_Goal of the exercise:_
What lines in the records include the string "NEUTRAL"? Return each one.
--*--
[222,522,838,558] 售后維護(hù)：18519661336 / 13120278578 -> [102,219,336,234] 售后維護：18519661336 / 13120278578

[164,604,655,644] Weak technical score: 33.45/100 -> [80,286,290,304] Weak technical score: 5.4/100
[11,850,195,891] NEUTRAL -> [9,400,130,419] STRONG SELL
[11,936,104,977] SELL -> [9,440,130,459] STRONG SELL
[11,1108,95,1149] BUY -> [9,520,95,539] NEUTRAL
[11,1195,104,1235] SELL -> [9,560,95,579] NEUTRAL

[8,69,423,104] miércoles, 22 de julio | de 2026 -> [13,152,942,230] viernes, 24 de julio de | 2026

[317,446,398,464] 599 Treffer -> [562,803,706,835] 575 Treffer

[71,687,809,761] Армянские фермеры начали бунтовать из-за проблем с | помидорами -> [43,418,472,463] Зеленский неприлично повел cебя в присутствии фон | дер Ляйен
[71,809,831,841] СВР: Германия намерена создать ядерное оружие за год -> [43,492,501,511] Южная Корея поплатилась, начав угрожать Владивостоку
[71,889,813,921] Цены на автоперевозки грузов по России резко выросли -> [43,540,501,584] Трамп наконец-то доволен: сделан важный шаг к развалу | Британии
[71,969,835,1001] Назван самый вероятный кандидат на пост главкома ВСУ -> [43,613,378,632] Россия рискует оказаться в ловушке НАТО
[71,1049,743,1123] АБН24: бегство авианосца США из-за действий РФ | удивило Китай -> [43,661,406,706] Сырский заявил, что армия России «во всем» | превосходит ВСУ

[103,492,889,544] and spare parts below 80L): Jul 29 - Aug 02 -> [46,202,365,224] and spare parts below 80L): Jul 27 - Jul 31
--*--
_Solution to this exercise:_
[11,850,195,891] NEUTRAL -> [9,400,130,419] STRONG SELL
[11,1108,95,1149] BUY -> [9,520,95,539] NEUTRAL
[11,1195,104,1235] SELL -> [9,560,95,579] NEUTRAL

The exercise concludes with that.